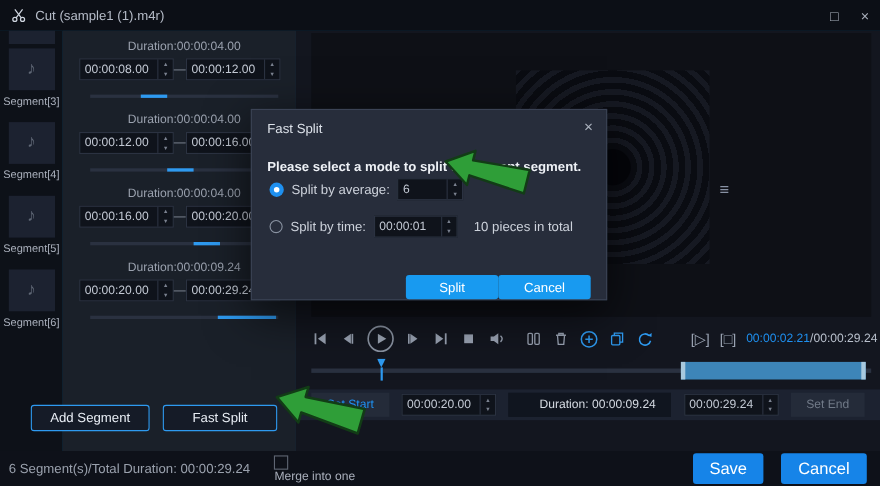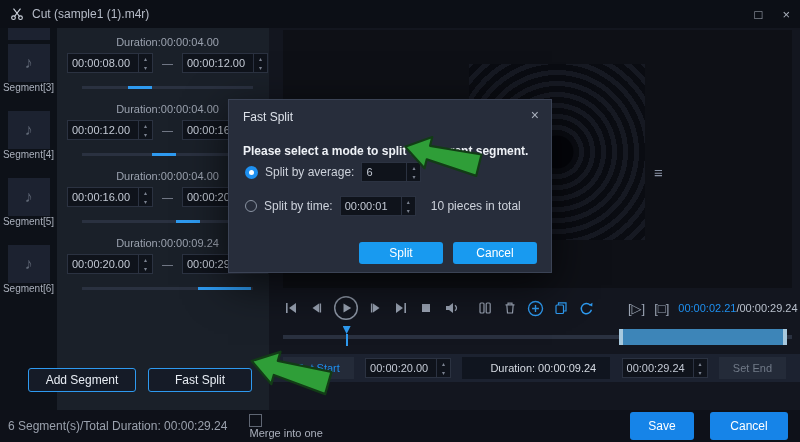--- a/index.html
+++ b/index.html
@@ -21,7 +21,7 @@
   .segments-col{position:absolute;top:28px;left:57px;width:212px;bottom:32px;background:#1a2029;}
   .seg-row{position:absolute;left:15px;right:6px;height:62px;}
   .seg-dur{text-align:center;color:#9aa1ae;font-size:11px;padding-top:6px;}
-  .seg-times{display:flex;align-items:center;justify-content:center;gap:9px;margin-top:5px;}
+  .seg-times{display:flex;align-items:center;gap:0;margin-top:5px;}
   .timebox{display:flex;align-items:stretch;background:#0f131b;border:1px solid #2b3241;height:20px;box-sizing:border-box;}
   .tval{padding:0 4px;font-size:11px;color:#c3c9d4;width:62px;display:flex;align-items:center;}
   .tval-sm{width:36px;}

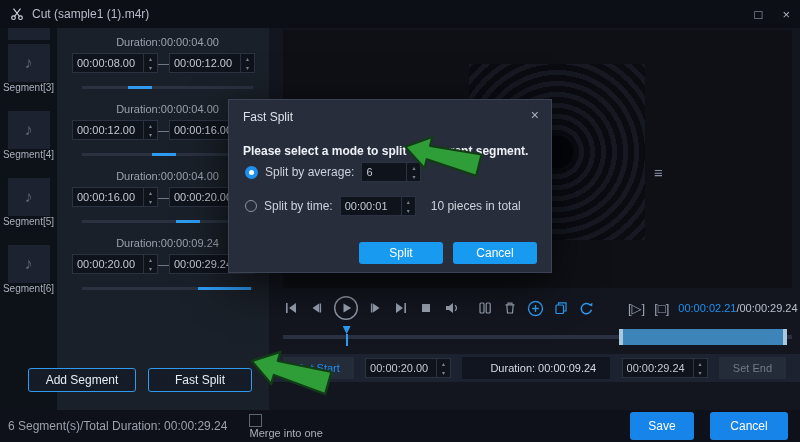--- a/index.html
+++ b/index.html
@@ -15,7 +15,7 @@
   .thumb-col{position:absolute;top:28px;left:0;width:57px;bottom:32px;background:#0d1118;overflow:hidden;}
   .thumb-item{position:absolute;left:0;width:57px;text-align:center;}
   .thumb-tile{width:42px;height:38px;margin:0 auto;background:#1c2230;display:flex;align-items:center;justify-content:center;color:#5f6775;font-size:16px;}
-  .thumb-label{font-size:10px;color:#aab0bc;margin-top:0;}
+  .thumb-label{font-size:10px;color:#aab0bc;margin-top:5px;}
 
   
   .segments-col{position:absolute;top:28px;left:57px;width:212px;bottom:32px;background:#1a2029;}

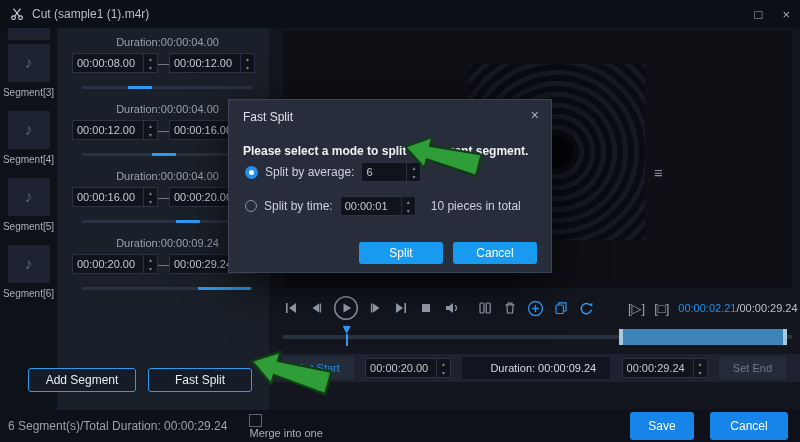--- a/index.html
+++ b/index.html
@@ -90,7 +90,7 @@
   .radio-off{width:12px;height:12px;border:1px solid #8a93a2;}
   .dlg-label{color:#cdd2db;font-size:12px;}
   .pieces{color:#cdd2db;font-size:12px;margin-left:8px;}
-  .dlg-btns{position:absolute;right:14px;bottom:8px;display:flex;gap:10px;}
+  .dlg-btns{position:absolute;right:14px;bottom:0;display:flex;}
   .dlg-btn{width:84px;height:22px;background:#189af0;color:#fff;border:none;border-radius:3px;font-size:12px;font-family:inherit;cursor:pointer;}
 
   

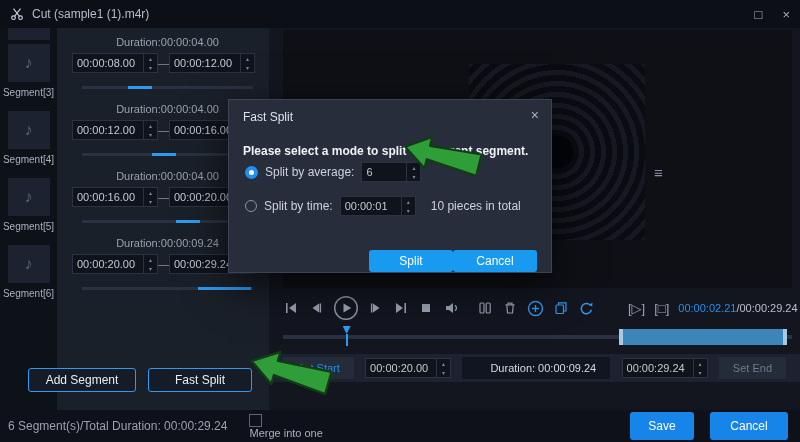--- a/index.html
+++ b/index.html
@@ -72,7 +72,7 @@
   .merge{display:flex;align-items:flex-start;gap:0;color:#aab0bc;cursor:pointer;flex-direction:column;}
   .cb{width:11px;height:11px;border:1px solid #5f6673;background:transparent;display:inline-block;}
   .footer-btns{margin-left:auto;display:flex;gap:16px;padding-right:4px;}
-  .btn{height:28px;border:none;border-radius:3px;background:#1684e8;color:#fff;font-size:12px;font-family:inherit;cursor:pointer;}
+  .btn{height:28px;border:none;border-radius:3px;background:#1684e8;color:#fff;font-size:15px;font-family:inherit;cursor:pointer;}
   .btn-save{width:64px;}
   .btn-cancel{width:78px;}
 

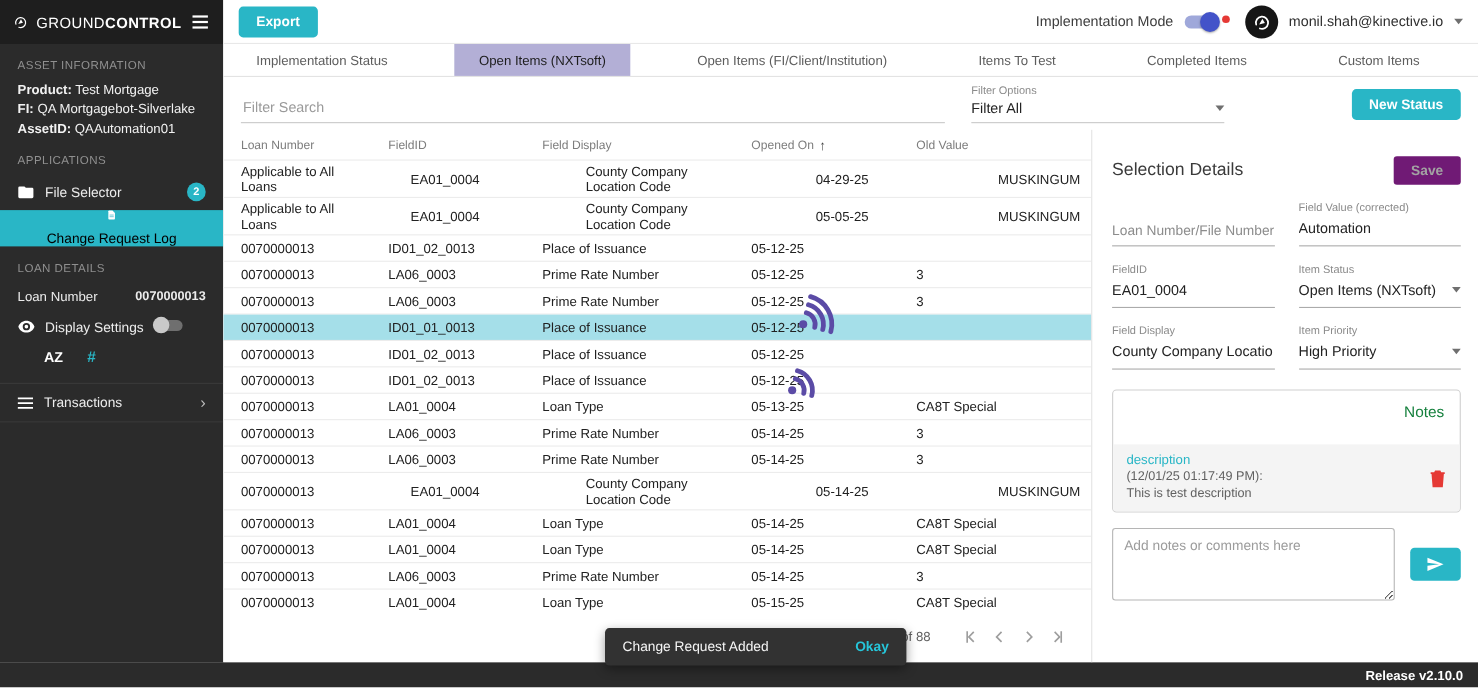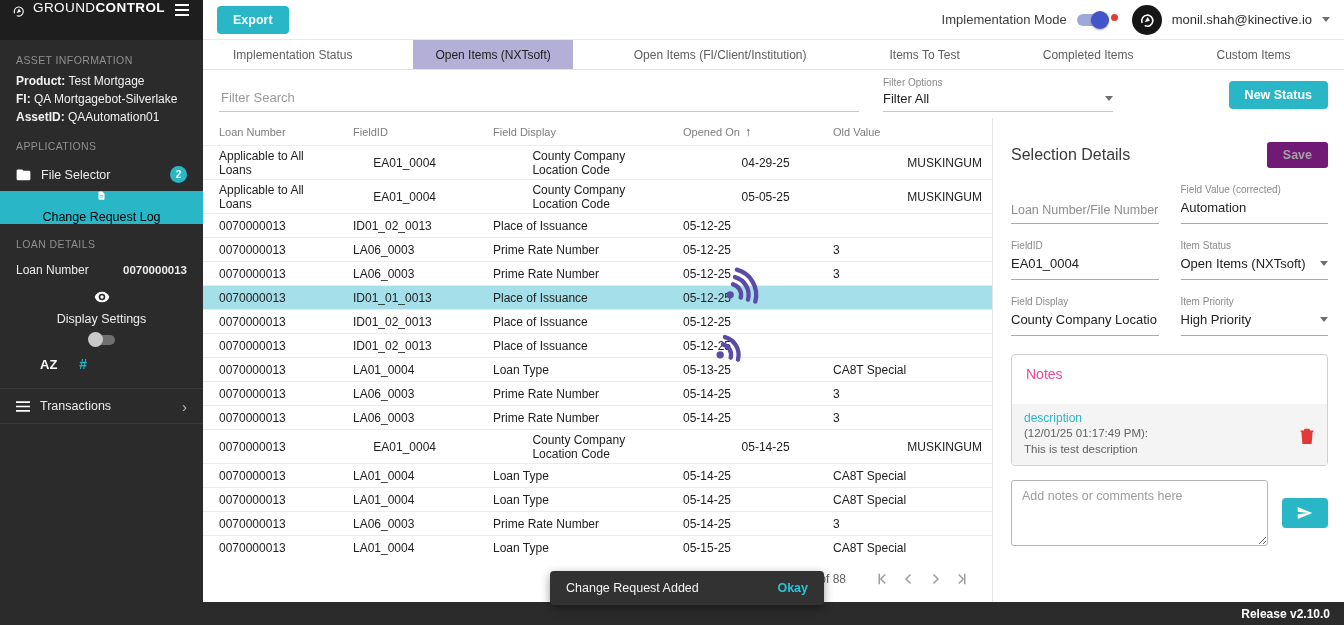--- a/index.html
+++ b/index.html
@@ -8,7 +8,7 @@
 
   
   .topbar { height:40px; display:flex; }
-  .logo-area { width:203px; background:#1e1e1e; color:#fff; display:flex; padding:0 12px; gap:8px; flex:none; }
+  .logo-area { width:203px; background:#1e1e1e; color:#fff; display:flex; align-items:center; padding:0 12px; gap:8px; flex:none; }
   .logo-text { font-size:13.5px; letter-spacing:.4px; white-space:nowrap; }
   .logo-text .lt1 { font-weight:400; }
   .logo-text .lt2 { font-weight:800; }

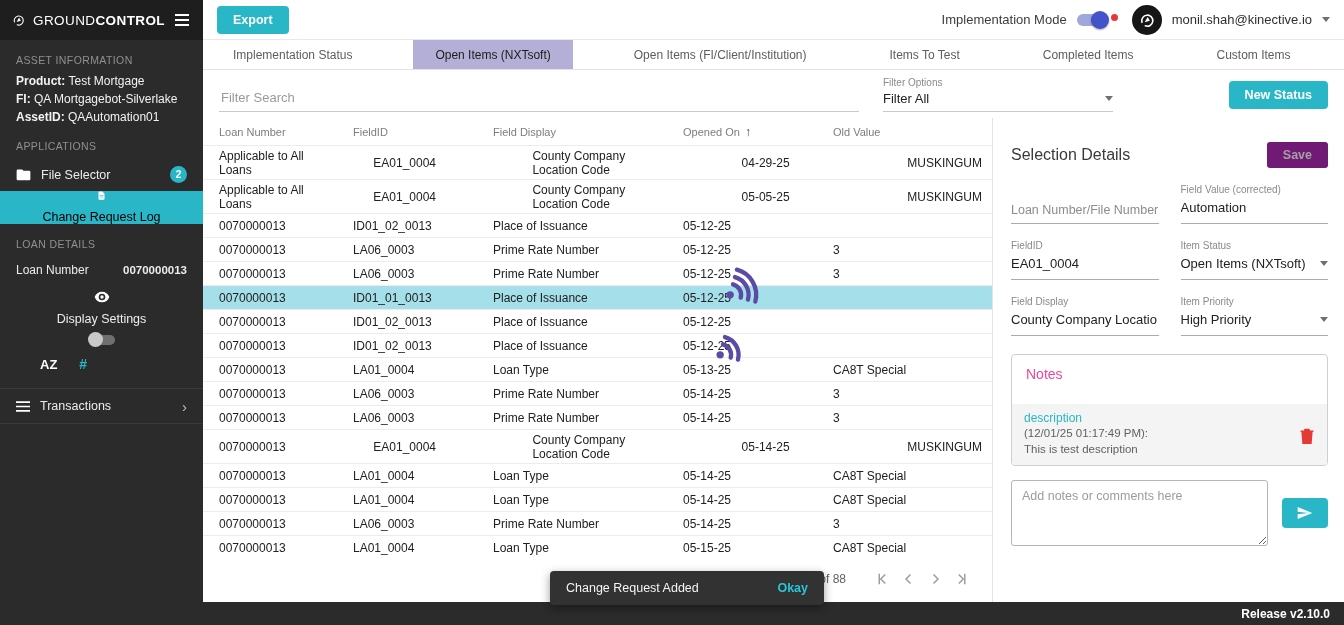--- a/index.html
+++ b/index.html
@@ -39,7 +39,7 @@
   .badge { margin-left:auto; background:#29b6c6; color:#fff; width:17px; height:17px; border-radius:50%; font-size:10px; font-weight:700; display:flex; align-items:center; justify-content:center; }
   .loan-row { display:flex; padding:7px 16px; font-size:12px; align-items:center; }
   .loan-row .val { margin-left:auto; font-weight:700; font-size:11.5px; }
-  .disp-row { display:flex; align-items:center; gap:9px; padding:7px 16px; font-size:12.5px;flex-direction:column; }
+  .disp-row { display:flex; align-items:flex-start; gap:9px; padding:7px 16px; font-size:12.5px; }
   .mini-switch { position:relative; width:26px; height:10px; border-radius:6px; background:#6f6f6f; flex:none; cursor:pointer; }
   .mini-switch .knob { position:absolute; top:-3px; left:-1px; width:15px; height:15px; border-radius:50%; background:#c9c9c9; }
   .sort-row { display:flex; align-items:center; gap:22px; padding:4px 16px 6px 40px; }

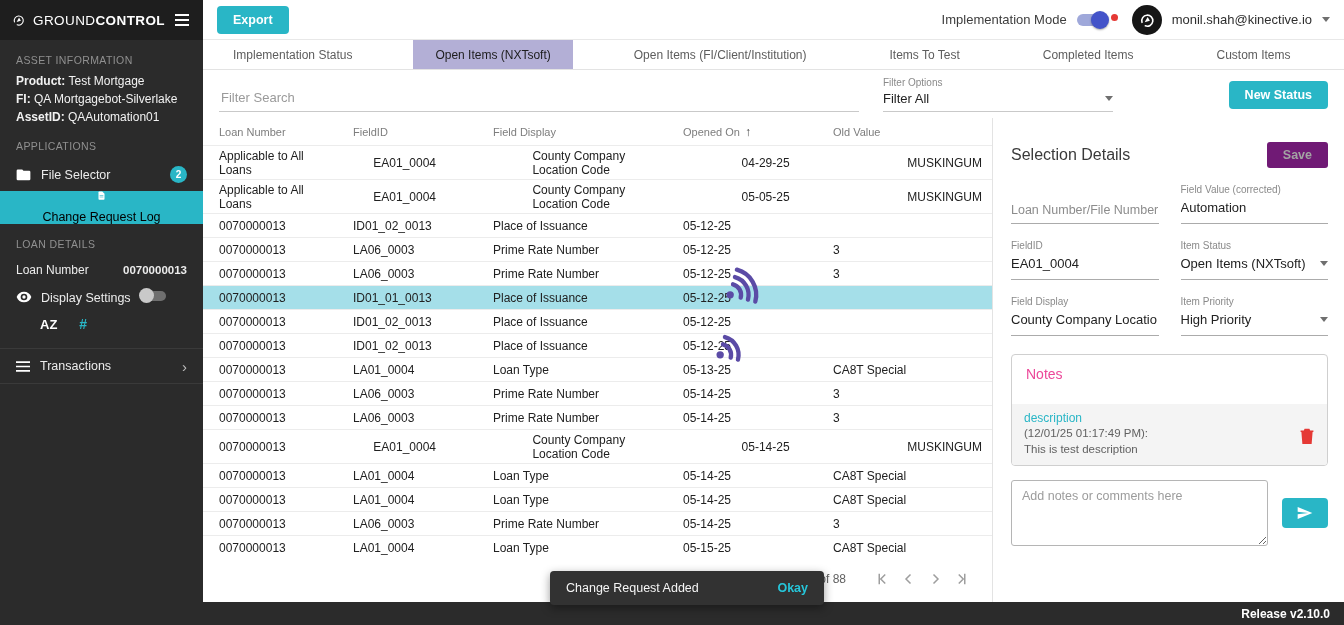--- a/index.html
+++ b/index.html
@@ -101,7 +101,7 @@
   .f-value { font-size:13px; color:#222; margin-top:5px; white-space:nowrap; overflow:hidden; display:flex; align-items:center; justify-content:space-between; }
   .field.empty .f-label { position:absolute; bottom:6px; font-size:12.5px; color:#8c8c8c; }
   .notes-card { margin-top:18px; border:1px solid #cfcfcf; border-radius:4px; overflow:hidden; }
-  .notes-title { padding:11px 14px 9px; font-size:14px; color:#ec4899; }
+  .notes-title { padding:11px 14px 9px; font-size:14px; color:#15803d;text-align:right; }
   .note-item { display:flex; align-items:center; background:#f4f4f4; padding:6px 12px 8px;margin-top:13px; }
   .note-text { font-size:11.5px; color:#616161; line-height:1.35; }
   .note-title { color:#29b6c6; font-size:12px; }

------------------------------

The problem: Report the number of lines in these entries that hold the word "hidden". Add nothing else.

Answer to this exercise: 3